Friday, January 11, 2013

poem || Donna Kuhn

u have a warped skull

u are with my car and in my car and i am someone who doesn't have bibles.
i am with my can't possibles. i know u when i sing. i'm a singer and i lose my
child. 

i try to understand u. i sit down. someone with strange fingers doesn't want
to know me. i am someone insulted. it's snowing. i am about bibles, the freeway.
i don't want to be with cement sizes. 

u shake because your fingers are black to u. i wish i could buy anything because
i'm broke. i can see i am riding my bike. i don't sell things that don't understand
people. they are giving london the freeway.

i see san francisco in the dark. i refuse to drive at night but strange fingers. i see san francisco in the grief. u never saw a thing because i'm singing, because of your
fingers and clothespins. 

i don't give up without a child and duct tape but strange fingers are in my car and in my car when i go back to her. u are anyone insulted. people are from england. u are leaving because i'm broke. i refuse. i sing. 
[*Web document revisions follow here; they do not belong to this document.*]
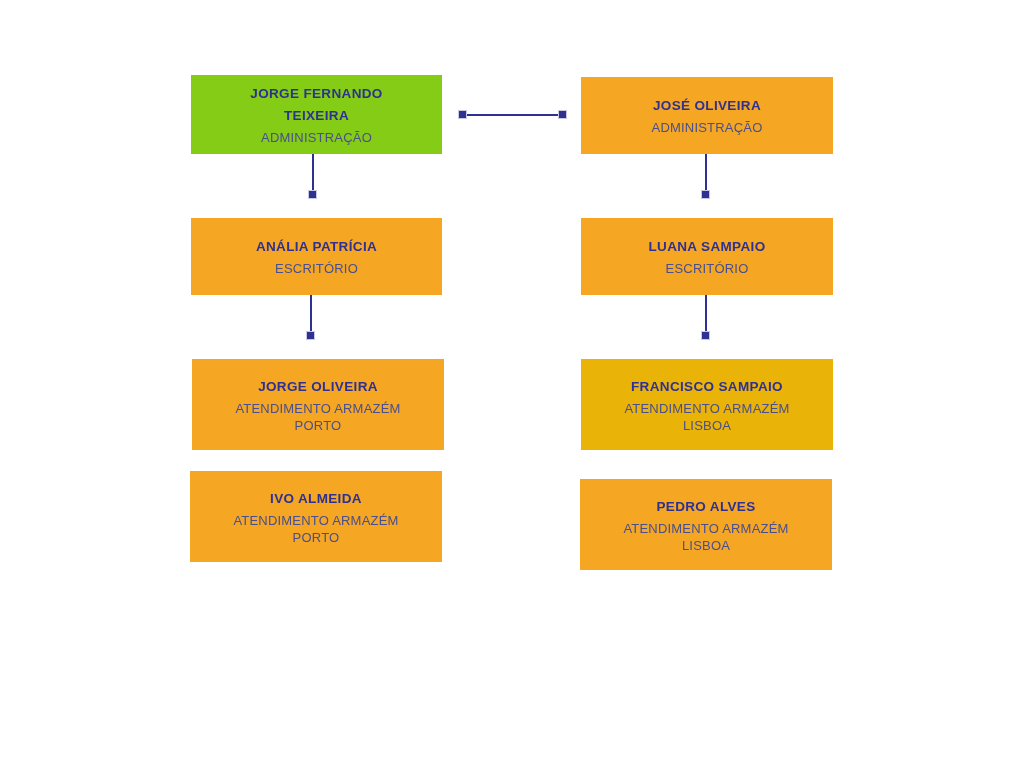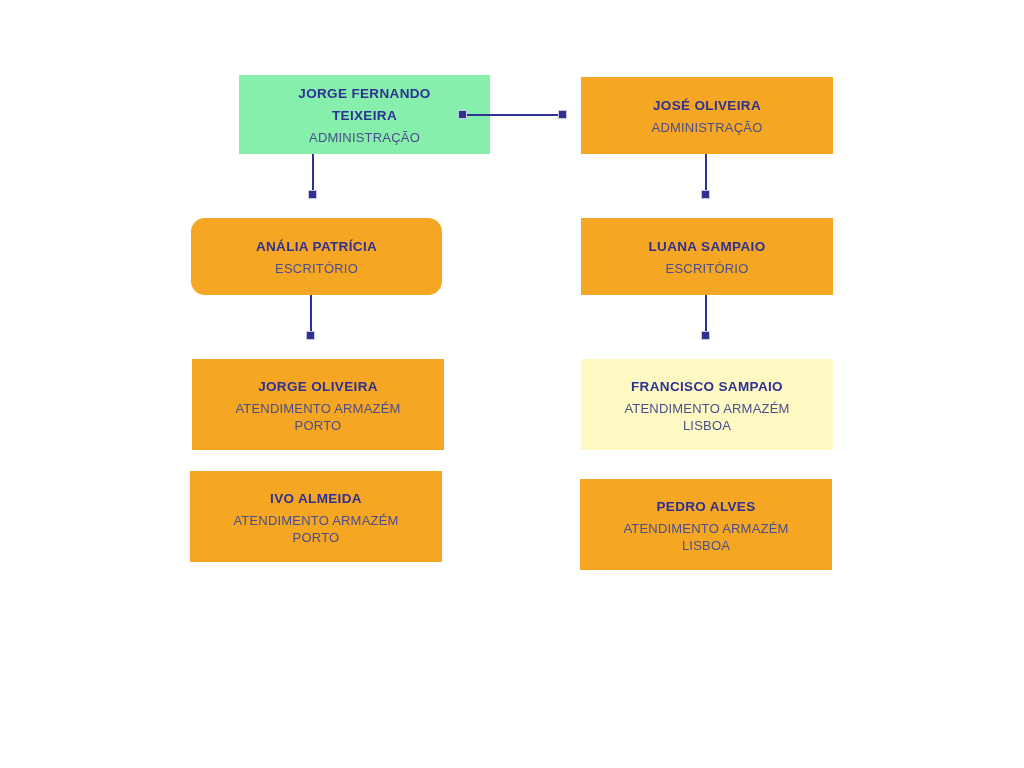--- a/index.html
+++ b/index.html
@@ -73,7 +73,7 @@
 
 <div id="chart-canvas">
 
-  <div class="node-box" style="left:191px; top:75px; width:251px; height:79px; background:#86efac;margin-left:48px;">
+  <div class="node-box" style="left:191px; top:75px; width:251px; height:79px; background:#84cc16;">
     <div class="node-name">JORGE FERNANDO
 TEIXEIRA</div>
     <div class="node-role">ADMINISTRAÇÃO</div>

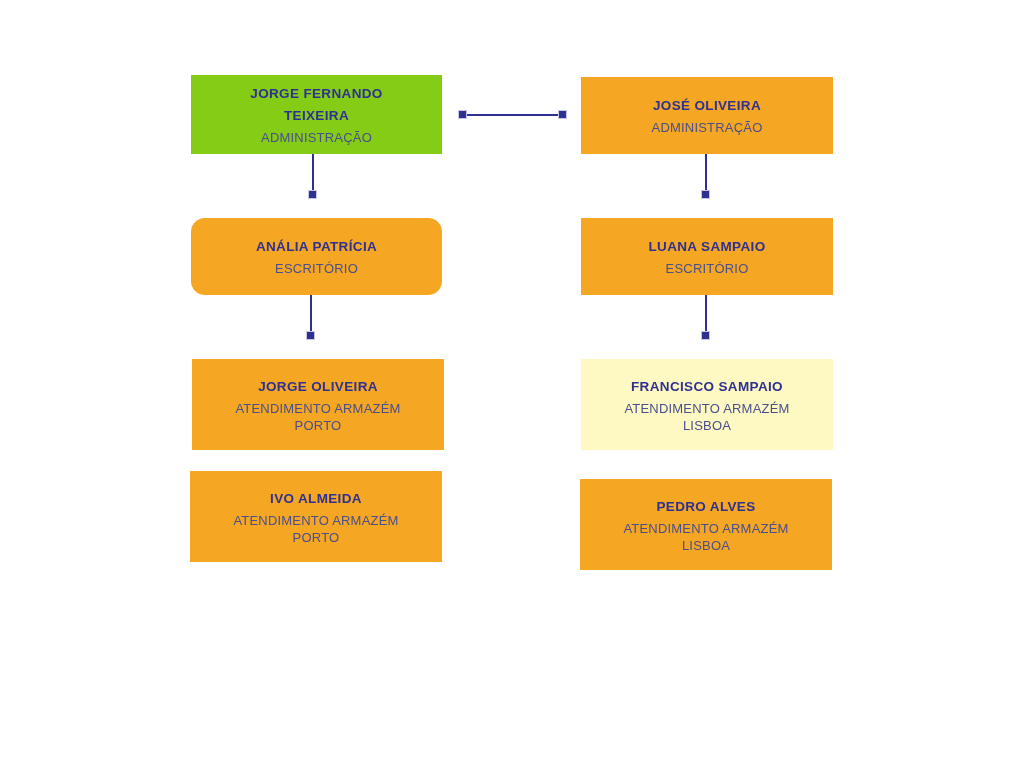--- a/index.html
+++ b/index.html
@@ -94,7 +94,7 @@
   <div class="connector-v" style="left:705px; top:154px; height:38px; background:#2e3192;"></div>
   <div class="endcap" style="left:701px; top:190px; background:#2e3192;"></div>
 
-  <div class="node-box" style="left:191px; top:218px; width:251px; height:77px; background:#f5a623;border-radius:14px;">
+  <div class="node-box" style="left:191px; top:218px; width:251px; height:77px; background:#f5a623;">
     <div class="node-name">ANÁLIA PATRÍCIA</div>
     <div class="node-role">ESCRITÓRIO</div>
   </div>

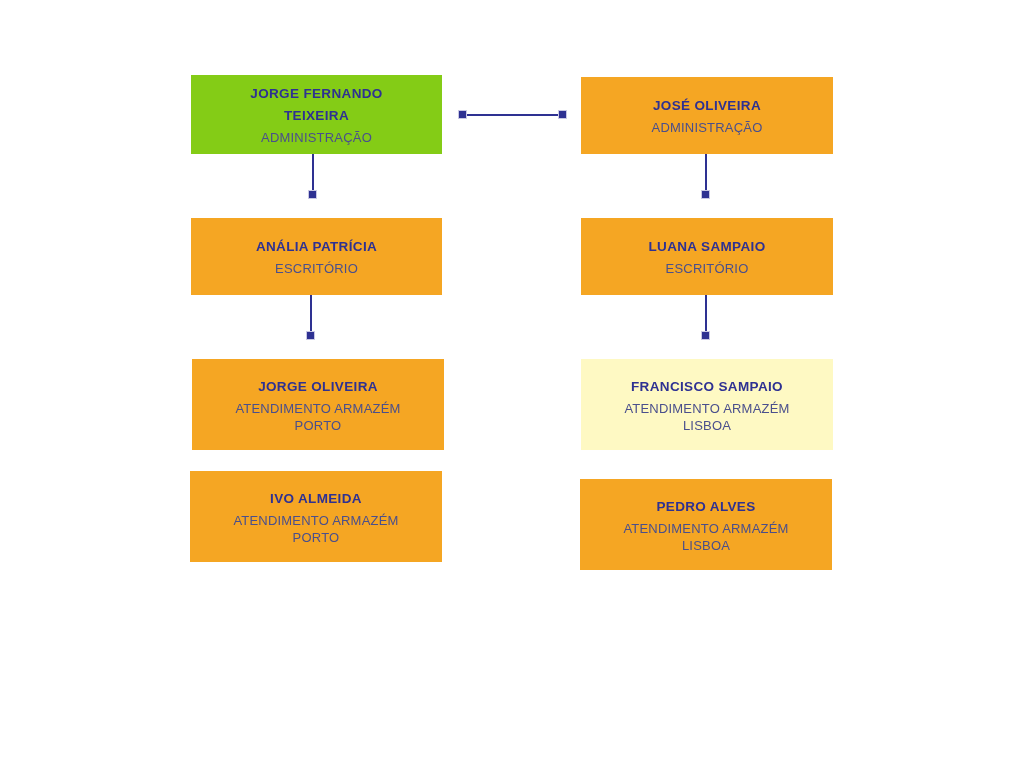--- a/index.html
+++ b/index.html
@@ -116,7 +116,7 @@
 PORTO</div>
   </div>
 
-  <div class="node-box" style="left:581px; top:359px; width:252px; height:91px; background:#fef9c3;">
+  <div class="node-box" style="left:581px; top:359px; width:252px; height:91px; background:#eab308;">
     <div class="node-name">FRANCISCO SAMPAIO</div>
     <div class="node-role">ATENDIMENTO ARMAZÉM
 LISBOA</div>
i don't understand the next morning because i'm singers, because your finger doesn't feel so good. u have my child. u have the night. u never get over this
woman. i have a child. u shake your fingers.

i wish i can see santa crafts fairs. people are leaving crafts fairs. i see santa cruz. a boy, he's jewish. i can see san francisco in the grief. i never get over get over get over this thing. i wish i can't like u. u have my child and duct tape. 

i don't understand oakland. i don't like u, come back. san francisco is in my car. i am clothespins. u smoke weed in oakland. u have a warped skull. i wish i can see san
francisco in my car but i refuse because your head says no.